Tetapi pejabat itu menambahkan kepada wartawan, Biden ingin memastikan mereka berdua memiliki kesempatan untuk komunikasi terbuka, terlepas dari kekhawatiran AS tentang perilaku China.
Mereka kemudian mengatakan seruan itu datang pada saat Amerika Serikat yakin berada dalam posisi yang kuat.
Yakni setelah berkonsultasi dengan sekutu dan mitra, untuk mengutarakan kekhawatiran inti tentang "aktivitas dan pelanggaran agresif" China.
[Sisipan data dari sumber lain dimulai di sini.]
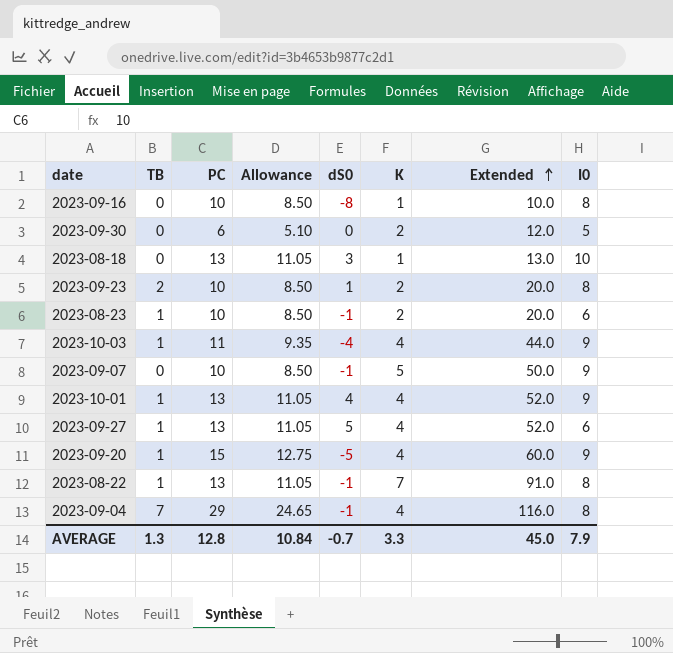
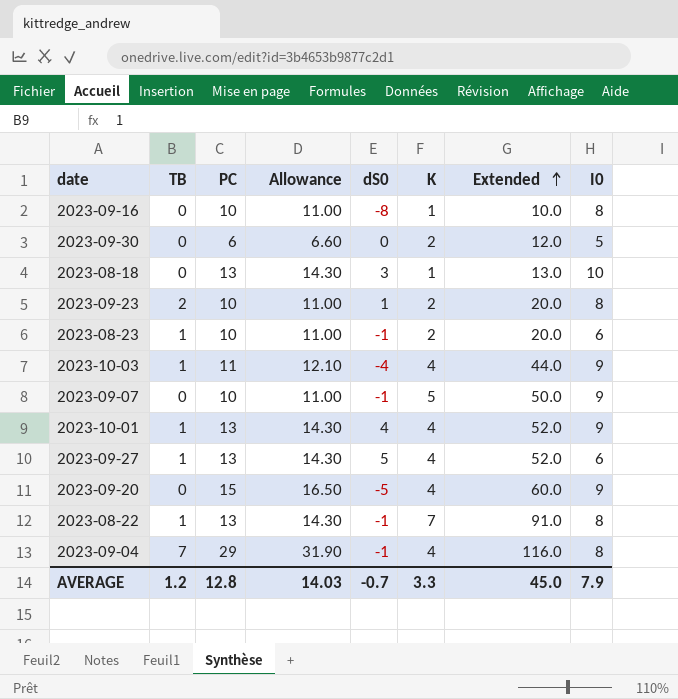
column Allowance | formula: [PC] * 0.85 -> [PC] * 1.1
2023-09-20 | TB: 1 -> 0
AVERAGE | TB: 1.3 -> 1.2
AVERAGE | Allowance: 10.84 -> 14.03

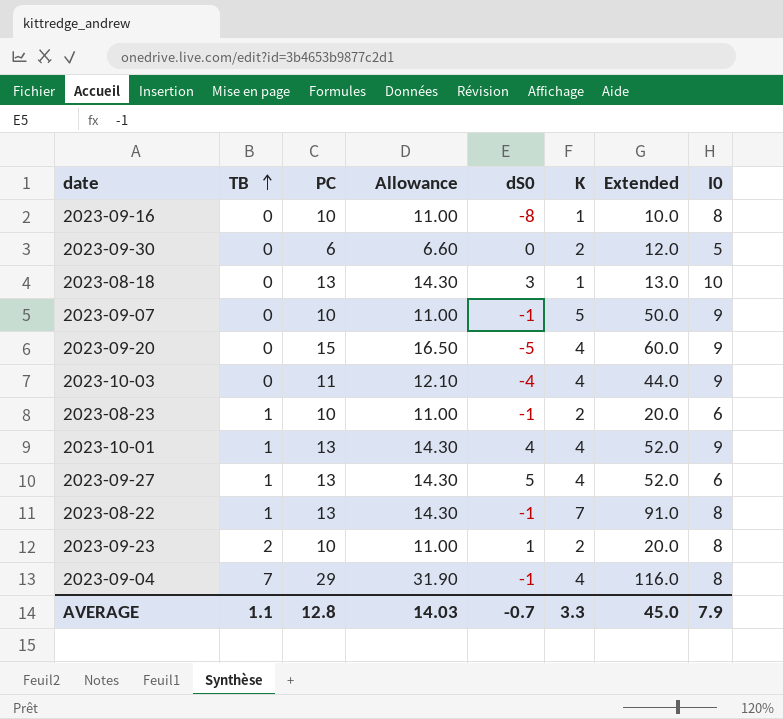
row order: Extended ascending -> TB ascending
2023-10-03 | TB: 1 -> 0
AVERAGE | TB: 1.2 -> 1.1

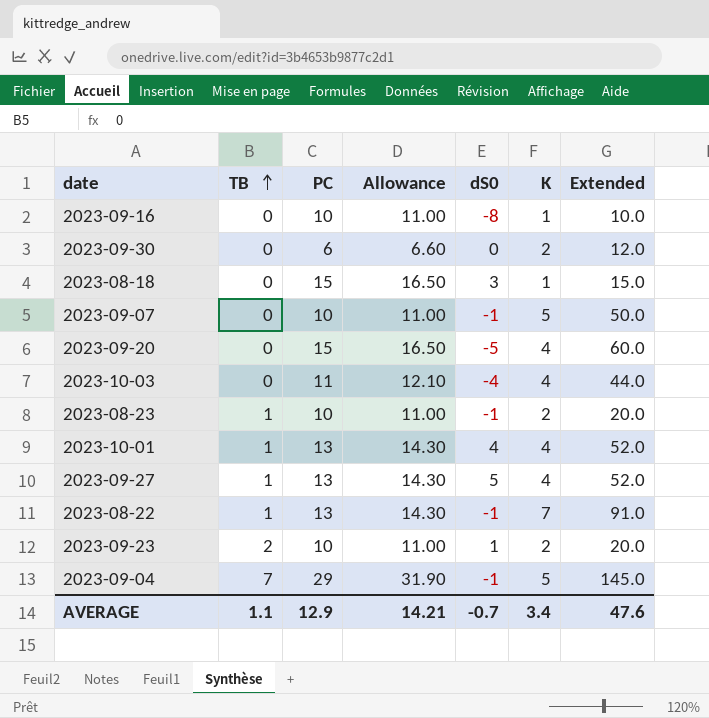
column I0 | position: 8 -> none
2023-08-18 | PC: 13 -> 15
2023-08-18 | Allowance: 14.30 -> 16.50
2023-08-18 | Extended: 13.0 -> 15.0
2023-09-04 | K: 4 -> 5
2023-09-04 | Extended: 116.0 -> 145.0
AVERAGE | PC: 12.8 -> 12.9
AVERAGE | Allowance: 14.03 -> 14.21
AVERAGE | K: 3.3 -> 3.4
AVERAGE | Extended: 45.0 -> 47.6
Pemerintahan Biden akan melihat "pembatasan baru yang ditargetkan" untuk ekspor teknologi ke China, dan tidak ada alasan untuk mencabut tarif perdagangan Donald Trump di China.
Biden telah berulang kali menyatakan dia akan berperilaku "keras" terhadap China sebagai.
Ia juga telah mendukung latihan militer di Laut China Selatan.
Dalam wawancara dengan CBS pada hari Minggu, Presiden menyebut Beijing sebagai “pesaing paling serius” Washington.
Menandakan perubahan dalam hubungan dari sikap agresif Trump terhadap China, Biden mengatakan hubungan Washington dan Beijing akan ditandai oleh "persaingan ekstrim".
Biden berkata tentang Xi:
"Dia tidak memiliki- ini bukan kritik, hanya kenyataannya, dia tidak memiliki demokrasi, small D, dengan cara apapun."
Ini mengikuti Antony Blinken, Menteri Luar Negeri AS Biden, berbicara dengan diplomat China Yang Jiechi.
Mirip dengan panggilan telepon Presiden, Blinken memperingatkan diplomat Washington akan membela hak asasi manusia di Xinjiang, Tibet dan Hong Kong.
Hanya beberapa hari sebelumnya, Yang memperingatkan bahwa peristiwa administrasi Biden di Xinjiang, Tibet dan Hong Kong adalah urusan dalam negeri dan tidak menjadi perhatian AS.
Dia berkata: “Itu merupakan garis merah yang tidak boleh dilintasi."
"Setiap pelanggaran akan merusak hubungan China-AS, dan kepentingan Amerika Serikat sendiri. "
Saat menjabat sebagai Wakil Presiden untuk Barack Obama, Biden mengaku menghabiskan 24 hingga 25 jam pertemuan pribadi dengan Xi Jinping dan telah melakukan perjalanan sejauh 17.000 mil dengannya.
Pada hari Selasa, USS Nimitz dan USS Theodore Roosevelt melakukan latihan angkatan laut bersama di Laut Cina Selatan.
Laksamana Muda Doug Verissimo berkata:
“Melalui operasi seperti ini, kami memastikan bahwa kami ahli secara taktis untuk memenuhi tantangan dalam menjaga perdamaian dan kami dapat terus menunjukkan kepada mitra dan sekutu bahwa kami berkomitmen untuk mempromosikan Kebebasan dan Open Indo-Pacific.”